Task description =
In this exercise, write out the data word for word and leave every image out.

Information supplied =

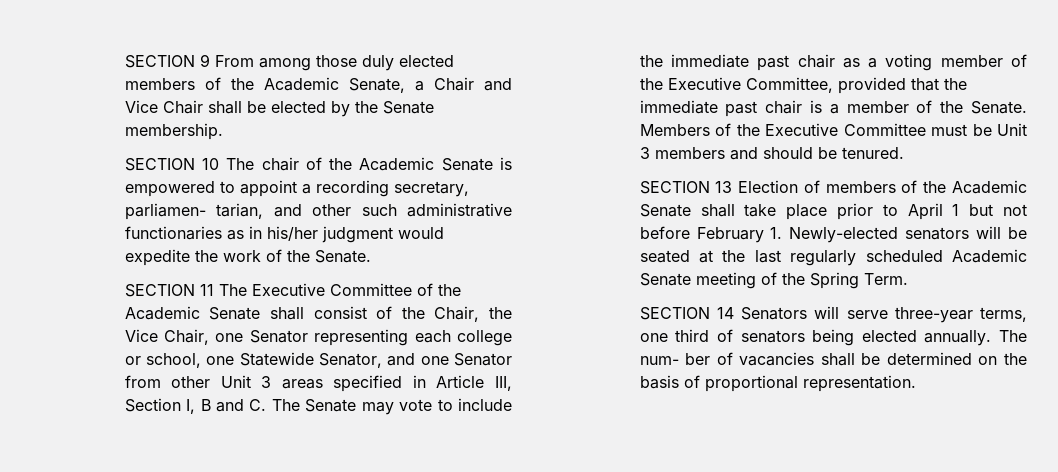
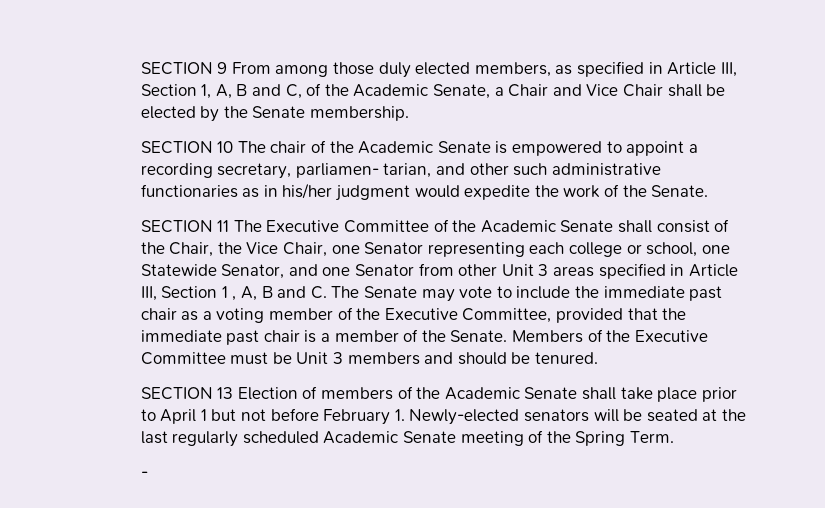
- SECTION 9 From among those duly elected members of the Academic Senate, a Chair and Vice Chair shall be elected by the Senate membership.
+ SECTION 9 From among those duly elected members, as specified in Article III, Section 1, A, B and C, of the Academic Senate, a Chair and Vice Chair shall be elected by the Senate membership.
- SECTION 11 The Executive Committee of the Academic Senate shall consist of the Chair, the Vice Chair, one Senator representing each college or school, one Statewide Senator, and one Senator from other Unit 3 areas specified in Article III, Section I, B and C. The Senate may vote to include the immediate past chair as a voting member of the Executive Committee, provided that the immediate past chair is a member of the Senate.
+ SECTION 11 The Executive Committee of the Academic Senate shall consist of the Chair, the Vice Chair, one Senator representing each college or school, one Statewide Senator, and one Senator from other Unit 3 areas specified in Article III, Section 1 , A, B and C. The Senate may vote to include the immediate past chair as a voting member of the Executive Committee, provided that the immediate past chair is a member of the Senate.
- SECTION 14 Senators will serve three-year terms, one third of senators being elected annually. The num- ber of vacancies shall be determined on the basis of proportional representation.
+ -

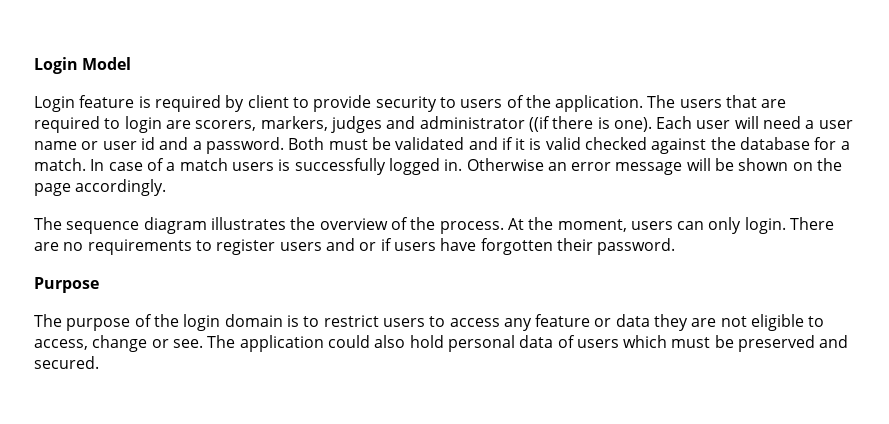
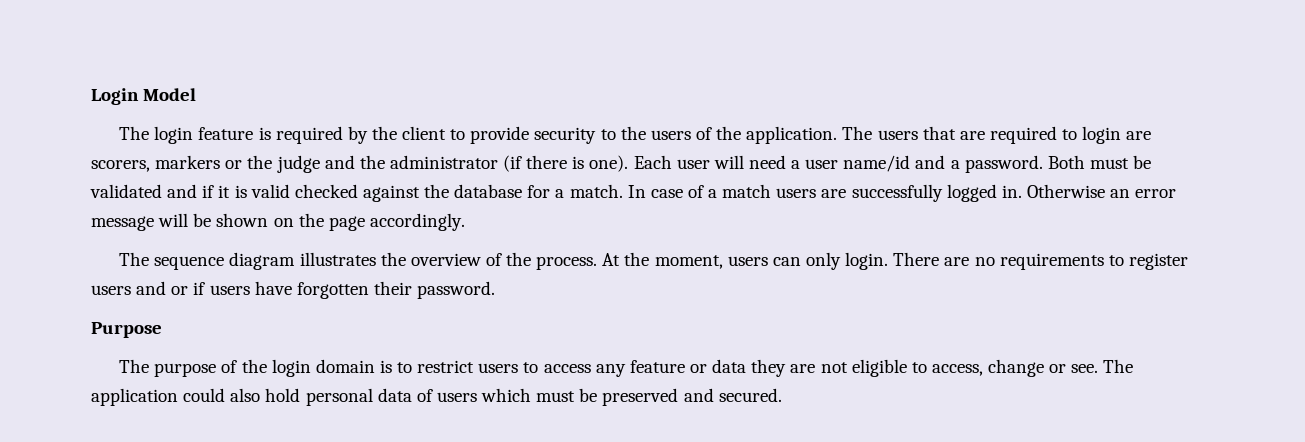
- Login feature is required by client to provide security to users of the application.
+ The login feature is required by the client to provide security to the users of the application.
- The users that are required to login are scorers, markers, judges and administrator ((if there is one).
+ The users that are required to login are scorers, markers or the judge and the administrator (if there is one).
- Each user will need a user name or user id and a password.
+ Each user will need a user name/id and a password.
- In case of a match users is successfully logged in.
+ In case of a match users are successfully logged in.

Exercise result =
- SECTION 9 From among those duly elected members of the Academic Senate, a Chair and Vice Chair shall be elected by the Senate membership.
+ SECTION 9 From among those duly elected members, as specified in Article III, Section 1, A, B and C, of the Academic Senate, a Chair and Vice Chair shall be elected by the Senate membership.
- SECTION 11 The Executive Committee of the Academic Senate shall consist of the Chair, the Vice Chair, one Senator representing each college or school, one Statewide Senator, and one Senator from other Unit 3 areas specified in Article III, Section I, B and C. The Senate may vote to include the immediate past chair as a voting member of the Executive Committee, provided that the immediate past chair is a member of the Senate.
+ SECTION 11 The Executive Committee of the Academic Senate shall consist of the Chair, the Vice Chair, one Senator representing each college or school, one Statewide Senator, and one Senator from other Unit 3 areas specified in Article III, Section 1 , A, B and C. The Senate may vote to include the immediate past chair as a voting member of the Executive Committee, provided that the immediate past chair is a member of the Senate.
- SECTION 14 Senators will serve three-year terms, one third of senators being elected annually. The num- ber of vacancies shall be determined on the basis of proportional representation.
+ -

- Login feature is required by client to provide security to users of the application.
+ The login feature is required by the client to provide security to the users of the application.
- The users that are required to login are scorers, markers, judges and administrator ((if there is one).
+ The users that are required to login are scorers, markers or the judge and the administrator (if there is one).
- Each user will need a user name or user id and a password.
+ Each user will need a user name/id and a password.
- In case of a match users is successfully logged in.
+ In case of a match users are successfully logged in.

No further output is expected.